Les canons à eau utilisés à Hong Kong, proviendraient-ils de France?

Les forces de l'ordre de Hong Kong ont eu recours pour la première fois à des canons à eau pour repousser les manifestants, toujours très nombreux. Elles avaient pourtant affirmé jusqu'ici qu’elles n’y auraient recours qu’en cas de «perturbation à grande échelle de l'ordre public».
Sputnik

Après des semaines de conflit, les tensions à Hong Kong sont montées d’un cran et les affrontements ont été particulièrement violents le imanche 25 août , le gouvernement autorisant même l'utilisation de canons à eau, une première pour l’ancienne colonie britannique.

«Des manifestants extrêmement violents ont dévié du parcours initial, obstruant les routes, vandalisant les magasins et les tunnels, lançant des bombes à essence, des briques et divers projectiles sur les policiers», a affirmé la police dans un communiqué repris par l’AFP.

Les forces de l’ordre avaient pourtant précédemment déclaré qu’elles n’emploieraient des canons à eau qu’en cas de «perturbation à grande échelle de l'ordre public».

Ni dans le registre militaire, ni dans les biens «à double usage»

Entre-temps, il s’est avéré que les canons à eau utilisés par la police hongkongaise avaient été vendus par une entreprise française.
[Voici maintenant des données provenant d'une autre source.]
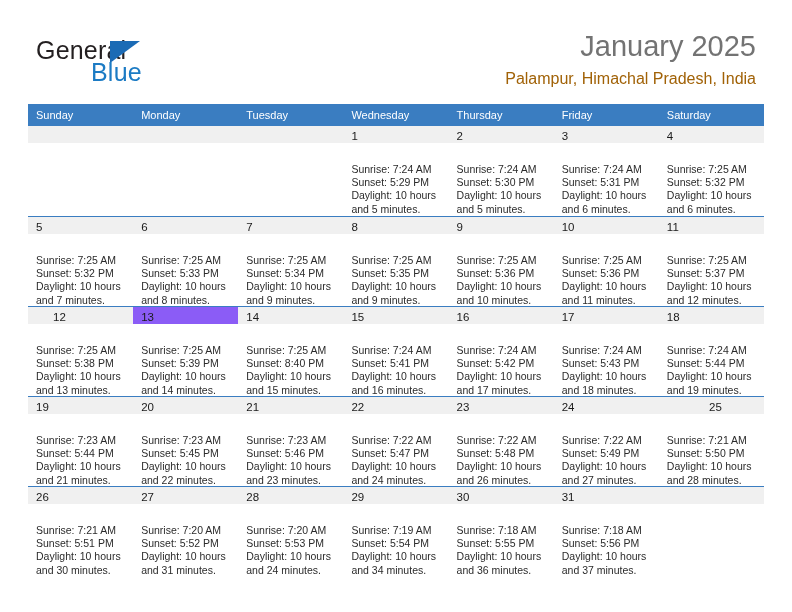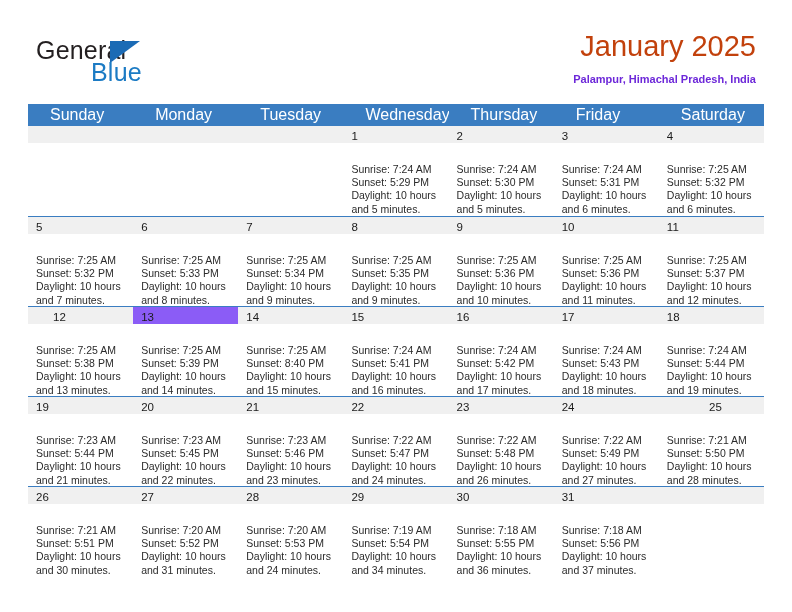--- a/index.html
+++ b/index.html
@@ -64,52 +64,51 @@
   }
 
   .title-block {
     position: absolute;
     right: 36px;
     top: 28px;
     text-align: right;
   }
   .month-title {
     font-size: 29px;
-    color: #c2410c;
+    color: #737373;
     line-height: 36px;
     white-space: nowrap;
   }
   .location {
-    font-size: 11px;
-    color: #6d28d9;
+    font-size: 16px;
+    color: #a16207;
     line-height: 22px;
     margin-top: 4px;
     white-space: nowrap;
-    font-weight: bold;
   }
 
   
   .calendar {
     position: absolute;
     left: 28px;
     top: 104px;
     width: 736px;
   }
   .weekday-row {
     display: flex;
     width: 100%;
     background: #3a7dc1;
     height: 22px;
   }
   .weekday {
     flex: 1 1 0;
     color: #ffffff;
-    font-size: 16px;
+    font-size: 11px;
     line-height: 22px;
-    padding-left: 22px;
+    padding-left: 8px;
     box-sizing: border-box;
     white-space: nowrap;
     overflow: hidden;
   }
 
   .week-row {
     display: flex;
     width: 100%;
     height: 90px;
     border-top: 1px solid #3a7dc1;

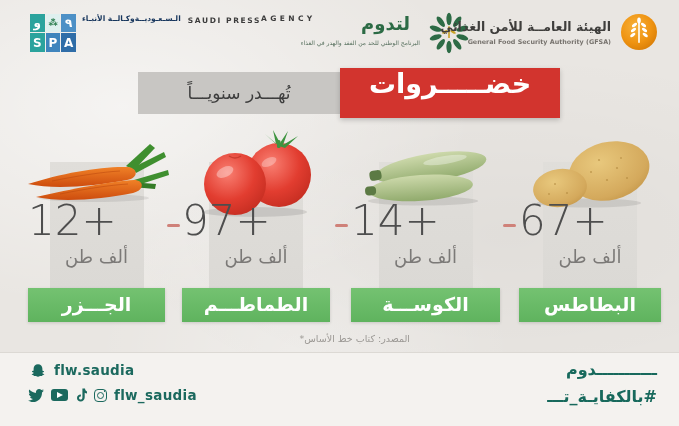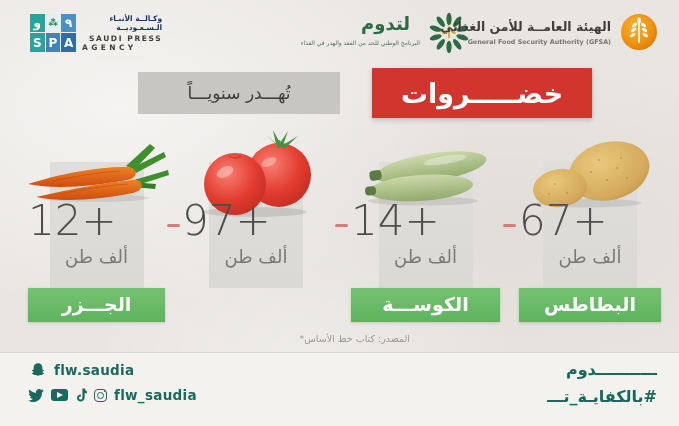--- a/index.html
+++ b/index.html
@@ -15,38 +15,38 @@
   }
   
   .spa { position:absolute; left:30px; top:14px; display:flex; gap:6px; }
   .spa-mark { display:flex; flex-direction:column; gap:1px; width:46px; }
   .spa-r1 { display:flex; gap:1px; height:18px; }
   .spa-r1 span, .spa-r2 span { flex:1; color:#fff; font-weight:bold; font-size:12px;
       display:flex; align-items:center; justify-content:center; }
   .spa-r2 { display:flex; gap:1px; height:19px; }
   .c-teal{background:#2ba39d;} .c-lt{background:#dff0ef;} .c-blue{background:#4d90c6;}
   .c-b2{background:#3f85bd;} .c-b3{background:#2f6da8;}
-  .spa-text { display:flex; flex-direction:column; }
+  .spa-text { display:flex; flex-direction:row; }
   .spa-ar { font-size:7.5px; line-height:9px; color:#16355c; font-weight:bold; text-align:right; direction:rtl; }
   .spa-en1 { font-size:7.5px; letter-spacing:1.6px; color:#3c3c3c; font-weight:bold; margin-top:2px;padding-left:7px; }
   .spa-en2 { font-size:7.5px; letter-spacing:3.4px; color:#3c3c3c; font-weight:bold; }
   .litadoom { position:absolute; left:290px; top:12px; width:180px; height:46px; }
   .lit-emblem { position:absolute; right:0; top:0; }
   .lit-title { position:absolute; right:60px; top:1px; font-size:18px; font-weight:bold; color:#2c6b45; direction:rtl; }
   .lit-sub { position:absolute; right:50px; top:27px; font-size:6px; color:#57705e; white-space:nowrap; direction:rtl; }
   .gfsa { position:absolute; right:20px; top:14px; width:200px; height:46px; }
   .gfsa-emblem { position:absolute; right:0; top:-2px; }
   .gfsa-ar { position:absolute; right:48px; top:5px; font-size:12.5px; font-weight:bold; color:#3f3e3c; white-space:nowrap; direction:rtl; }
   .gfsa-en { position:absolute; right:48px; top:24px; font-size:6.4px; color:#77736e; white-space:nowrap; font-weight:bold; }
   
   .box-gray { position:absolute; left:138px; top:72px; width:202px; height:42px; background:#c8c6c3;
       display:flex; align-items:center; justify-content:center; font-size:17px; color:#3d3d3d; direction:rtl; }
   .box-red { position:absolute; left:340px; top:68px; width:220px; height:50px; background:#d2342e;
-      display:flex; align-items:center; justify-content:center; font-size:27px; font-weight:bold; color:#fff;
-      direction:rtl; box-shadow:0 2px 5px rgba(0,0,0,.2);margin-left:32px; }
+      display:flex; align-items:flex-start; justify-content:center; font-size:27px; font-weight:bold; color:#fff;
+      direction:rtl; box-shadow:0 2px 5px rgba(0,0,0,.2); }
   
   .col { position:absolute; top:130px; height:192px; }
   .col-carrots { left:28px; width:137px; }
   .col-tomatoes { left:182px; width:148px; }
   .col-zucchini { left:351px; width:149px; }
   .col-potatoes { left:519px; width:142px; }
   .bar { position:absolute; left:50%; transform:translateX(-50%); top:32px; width:94px; height:126px;
       background:linear-gradient(#e0deda, #dbd9d5); }
   .veg { position:absolute; left:50%; transform:translateX(-50%); }
   .num { position:absolute; top:68px; width:100%; text-align:left; font-size:42px; font-weight:300;
@@ -54,21 +54,21 @@
   .unit { position:absolute; top:116px; width:100%; text-align:center; font-size:18px; color:#7b7977; direction:rtl; }
   .label { position:absolute; bottom:0; width:100%; height:34px; background:linear-gradient(#74c271,#5fb35e);
       color:#fff; font-weight:bold; font-size:19px; text-align:center; line-height:33px; direction:rtl;
       box-shadow:0 1px 3px rgba(0,0,0,.15); }
   .dash { position:absolute; top:224px; width:13px; height:3px; background:#cf8179; border-radius:2px; }
   .dash1{left:167px;} .dash2{left:335px;} .dash3{left:503px;}
   .source { position:absolute; right:269px; top:333px; font-size:9.5px; color:#9b9894; direction:rtl; }
   
   .footer { position:absolute; left:0; right:0; top:352px; height:74px; background:#f4f2ef;
       border-top:1px solid #dcd9d4; }
-  .snap-row { position:absolute; left:30px; top:9px; display:flex; align-items:flex-start; gap:8px; }
+  .snap-row { position:absolute; left:30px; top:9px; display:flex; align-items:flex-end; gap:8px; }
   .social-row { position:absolute; left:28px; top:34px; display:flex; align-items:center; gap:7px; }
   .handle { font-size:13.5px; font-weight:bold; color:#1b695e; letter-spacing:.3px; }
   .yt { width:17px; height:12px; background:#1b695e; border-radius:3px; position:relative; }
   .yt::after { content:""; position:absolute; left:6px; top:3px; border-left:6px solid #fff;
       border-top:3px solid transparent; border-bottom:3px solid transparent; }
   .ig { width:13px; height:13px; border:1.6px solid #1b695e; border-radius:4px; position:relative; }
   .ig::after { content:""; position:absolute; left:2.2px; top:2.2px; width:5px; height:5px;
       border:1.4px solid #1b695e; border-radius:50%; }
   .ig::before { content:""; position:absolute; right:.8px; top:.8px; width:1.6px; height:1.6px;
       background:#1b695e; border-radius:50%; }
@@ -200,20 +200,21 @@
         <path d="M84,18 L70,6 L81,16 L78,2 L85,15 L93,3 L88,17 L103,8 L90,20 Z"></path>
         <rect x="82" y="12" width="3.5" height="8" rx="1.5"></rect>
       </g>
       <circle cx="40" cy="56" r="31" fill="url(#tom)"></circle>
       <ellipse cx="30" cy="44" rx="9" ry="5" fill="rgba(255,255,255,.35)" transform="rotate(-25 30 44)"></ellipse>
       <ellipse cx="74" cy="34" rx="8" ry="4" fill="rgba(255,255,255,.3)" transform="rotate(-25 74 34)"></ellipse>
       <path d="M34,28 Q40,32 46,28" stroke="#b62c20" stroke-width="1.5" fill="none" opacity=".6"></path>
     </svg>
     <div class="num">97+</div>
     <div class="unit">ألف طن</div>
+    <div class="label">الطماطـــم</div>
   </div>
 
   <div class="col col-zucchini">
     <div class="bar"></div>
     <svg class="veg" style="top:16px" width="138" height="60" viewBox="0 0 138 60">
       <defs>
         <linearGradient id="zuc" x1="0" y1="0" x2="0" y2="1">
           <stop offset="0%" stop-color="#cdd9ab"></stop>
             <stop offset="100%" stop-color="#90aa6c"></stop>
         </linearGradient>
CheckNews de Libération a indiqué dès juin dernier que Hong Kong avait «bien acheté des camions antiémeutes lanceurs d’eau à une société française», ajoutant toutefois qu’«aucun véhicule équipé de canon à eau ne semble avoir été utilisé contre la foule lors des dernières manifestations».

Le South China Morning Post avait publié en mai 2018 un article intitulé «Premier coup d’œil au véhicule antiémeutes avec canons à eau de la police de Hong Kong à leur arrivée de France». En effet, au printemps 2018, des médias français avaient fait état de la vente par l’entreprise bretonne Sides de trois camions antiémeutes à un pays d’Asie non nommé. Pourtant, selon le fabricant du matériel, les caractéristiques du véhicule ne permettent de le classer ni dans le registre militaire, ni dans les biens «à double usage». Ce qui fait que son exportation ne relève ni du Secrétariat général à la défense et à la sécurité nationale (SGDSN), ni du ministère de l’Économie, a expliqué CheckNews.

«Trois véhicules antiémeutes avec lanceurs d’eau» pour Hong Kong

Contacté par CheckNews, Frédéric Louis, PDG d’Armoric Holding, maison mère de Sides, avait confirmé «avoir produit et envoyé trois véhicules antiémeutes avec lanceurs d’eau à l’ancienne colonie britannique. La commande a été passée en 2016».

Le distributeur du matériel serait Zung Fu, entreprise basée à Hong Kong et spécialisée dans la vente de détail de Mercedes-Benz. «Ce qui laisse penser que la base de l’engin serait un châssis Mercedes-Benz, quoique Frédéric Louis refuse de le confirmer», avait indiqué Checknews.

Environ un million de personnes ont manifesté pendant plusieurs semaines à Hong Kong pour dénoncer un projet de loi pour autoriser l'extradition vers la République populaire de Chine dont l’ancienne colonie est une région administrative spéciale. Le projet a été suspendu dès la mi-juin, mais de nouvelles manifestations se sont tenues pour obtenir l’abandon définitif du texte.